# Activity
Where in the records does the word "Front" appear? Copy each line that holds it.

════

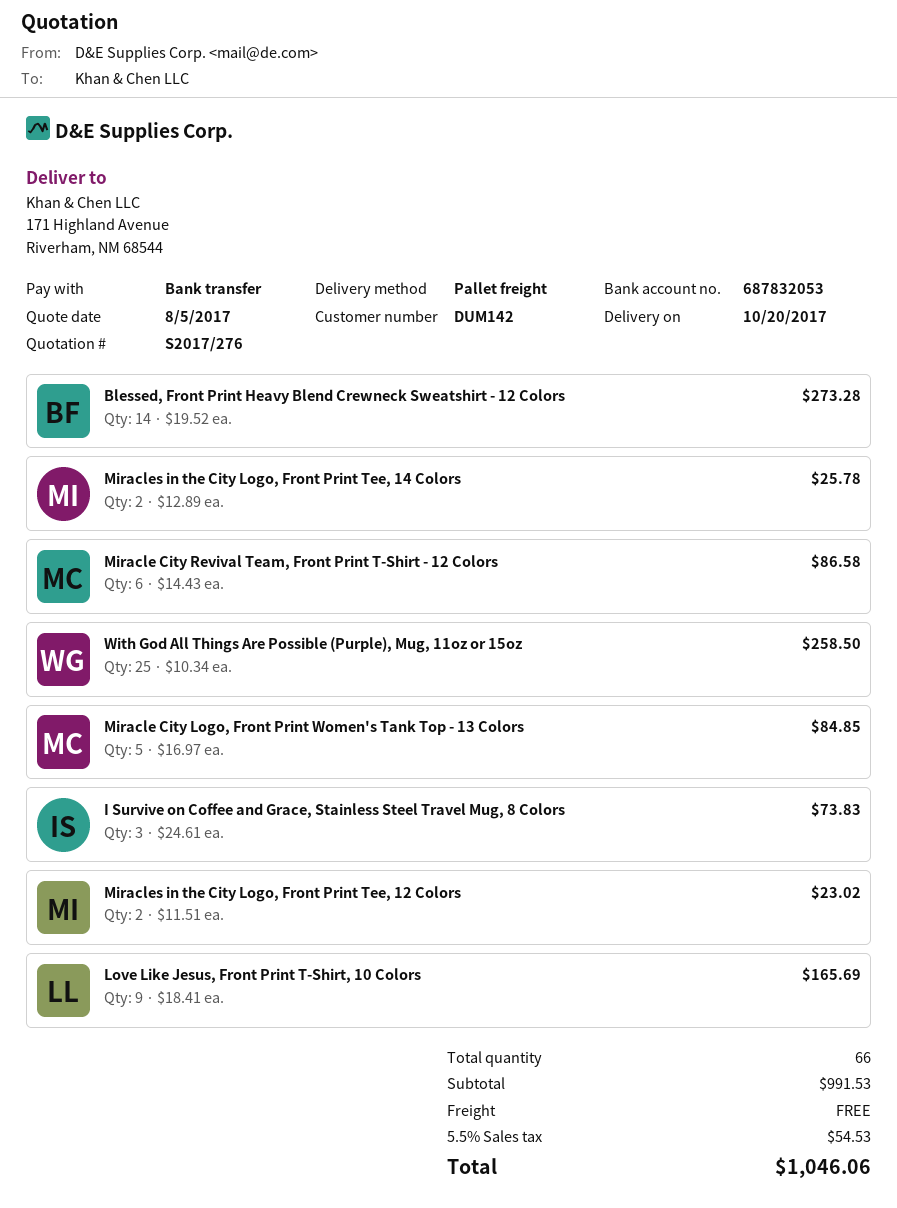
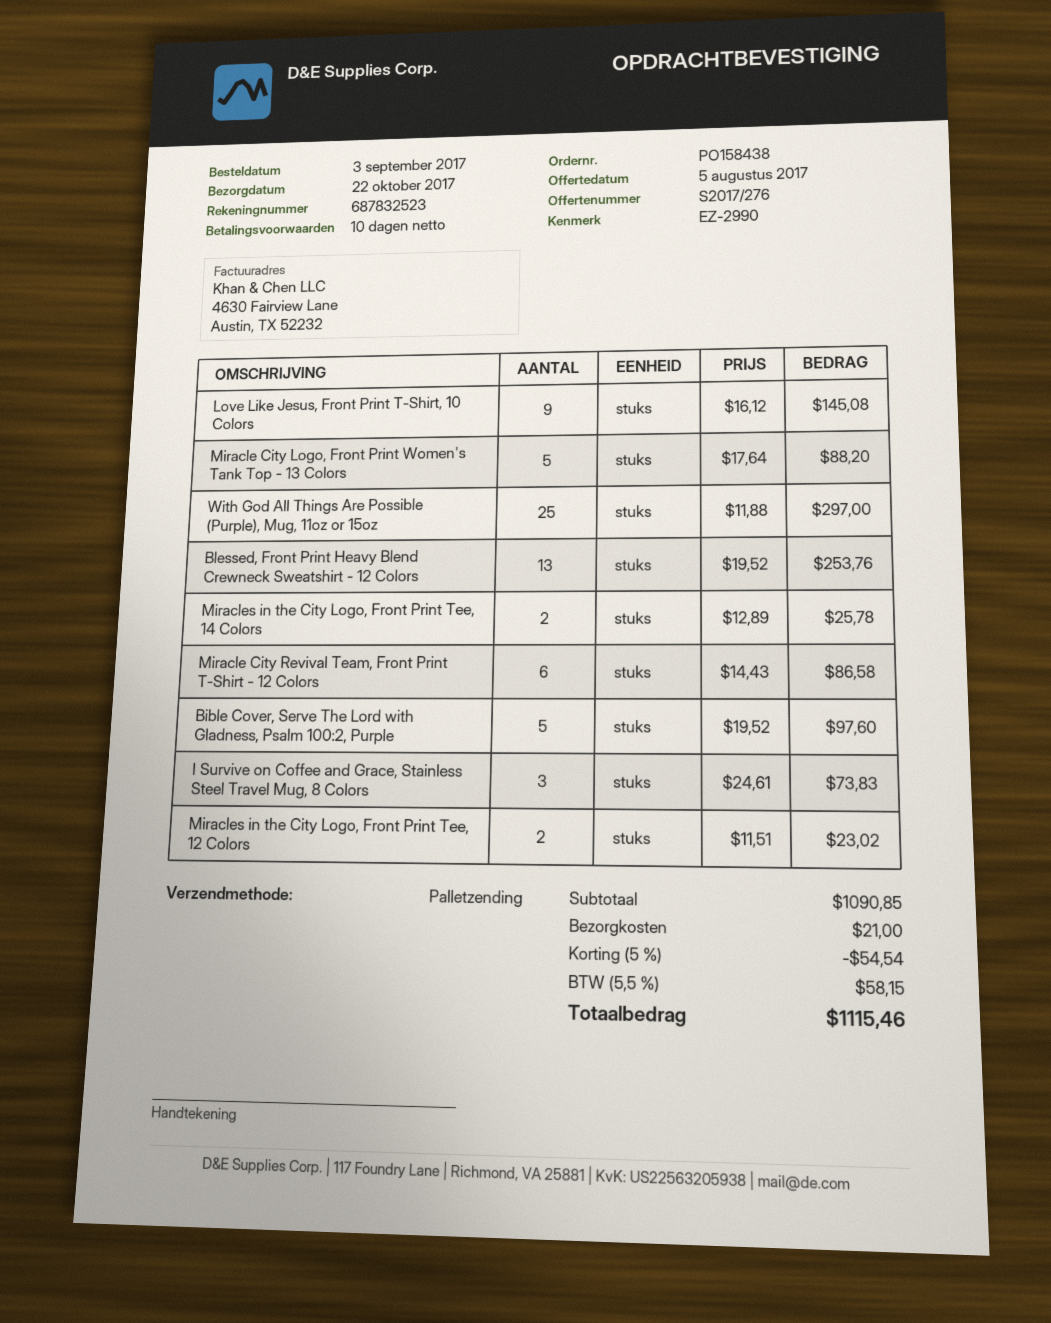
delivery date: 2017-10-20 -> 2017-10-22
bank account: 687832053 -> 687832523
Blessed, Front Print Heavy Blend Crewneck Sweatshirt - 12 Colors: 14 x 19.52 = 273.28 -> 13 x 19.52 = 253.76
With God All Things Are Possible (Purple), Mug, 11oz or 15oz: 25 x 10.34 = 258.50 -> 25 x 11.88 = 297.00
Miracle City Logo, Front Print Women's Tank Top - 13 Colors: 5 x 16.97 = 84.85 -> 5 x 17.64 = 88.20
Love Like Jesus, Front Print T-Shirt, 10 Colors: 9 x 18.41 = 165.69 -> 9 x 16.12 = 145.08
Bible Cover, Serve The Lord with Gladness, Psalm 100:2, Purple: none -> 5 x 19.52 = 97.60
subtotal: 991.53 -> 1090.85
discount: none -> 5% = 54.54
shipping: 0.00 -> 21.00
tax: 5.5% = 54.53 -> 5.5% = 58.15
total: 1046.06 -> 1115.46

════

# Exercise solution
Blessed, Front Print Heavy Blend Crewneck Sweatshirt - 12 Colors: 14 x 19.52 = 273.28 -> 13 x 19.52 = 253.76
Miracle City Logo, Front Print Women's Tank Top - 13 Colors: 5 x 16.97 = 84.85 -> 5 x 17.64 = 88.20
Love Like Jesus, Front Print T-Shirt, 10 Colors: 9 x 18.41 = 165.69 -> 9 x 16.12 = 145.08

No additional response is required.